*** Opening of Information supplied ***

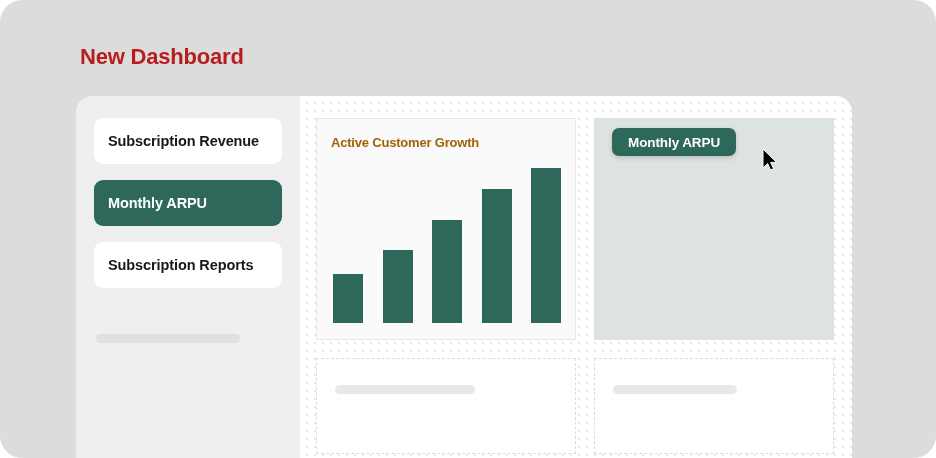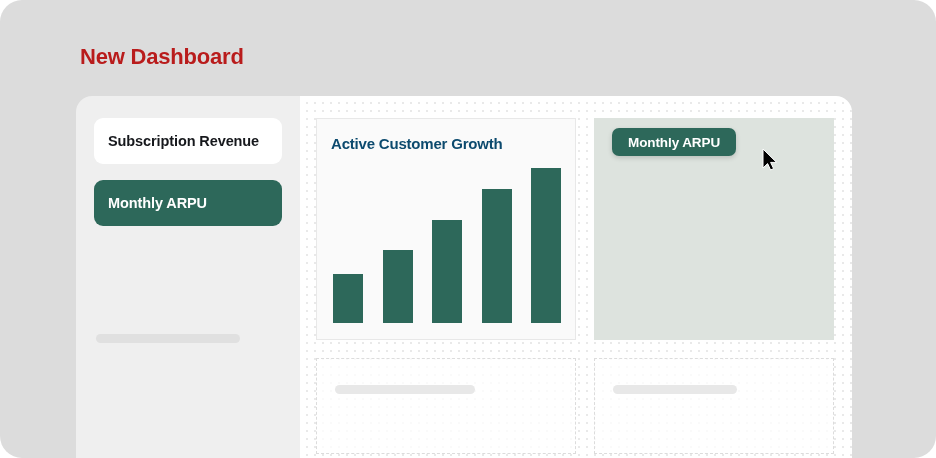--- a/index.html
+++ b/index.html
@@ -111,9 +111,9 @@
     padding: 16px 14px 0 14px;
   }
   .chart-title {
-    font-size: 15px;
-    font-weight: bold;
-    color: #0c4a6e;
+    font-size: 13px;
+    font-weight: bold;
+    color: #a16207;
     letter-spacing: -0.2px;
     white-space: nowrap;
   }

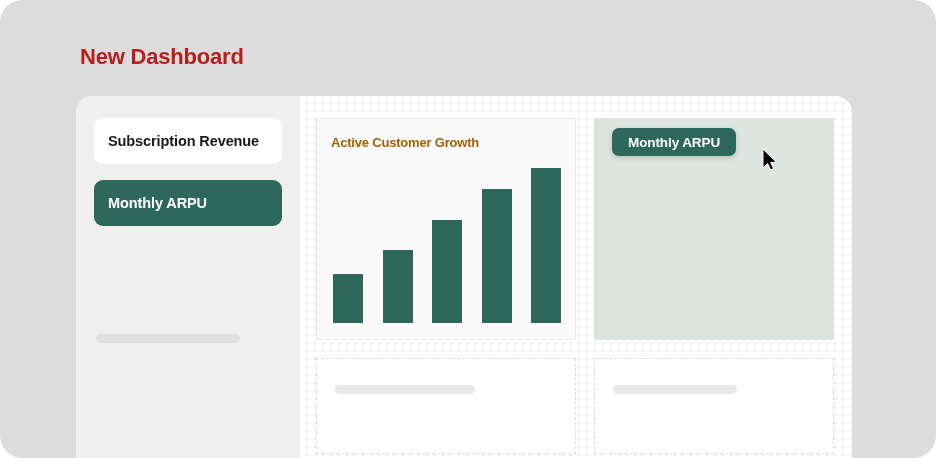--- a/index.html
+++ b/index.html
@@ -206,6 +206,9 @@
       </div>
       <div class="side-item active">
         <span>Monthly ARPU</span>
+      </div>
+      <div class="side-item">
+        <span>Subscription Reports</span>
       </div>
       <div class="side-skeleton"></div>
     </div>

*** Close of Information supplied ***

Task objective: The lines above must be transcribed exactly, with every picture left out.

Expected answer:
--- a/index.html
+++ b/index.html
@@ -111,9 +111,9 @@
     padding: 16px 14px 0 14px;
   }
   .chart-title {
-    font-size: 15px;
-    font-weight: bold;
-    color: #0c4a6e;
+    font-size: 13px;
+    font-weight: bold;
+    color: #a16207;
     letter-spacing: -0.2px;
     white-space: nowrap;
   }

--- a/index.html
+++ b/index.html
@@ -206,6 +206,9 @@
       </div>
       <div class="side-item active">
         <span>Monthly ARPU</span>
+      </div>
+      <div class="side-item">
+        <span>Subscription Reports</span>
       </div>
       <div class="side-skeleton"></div>
     </div>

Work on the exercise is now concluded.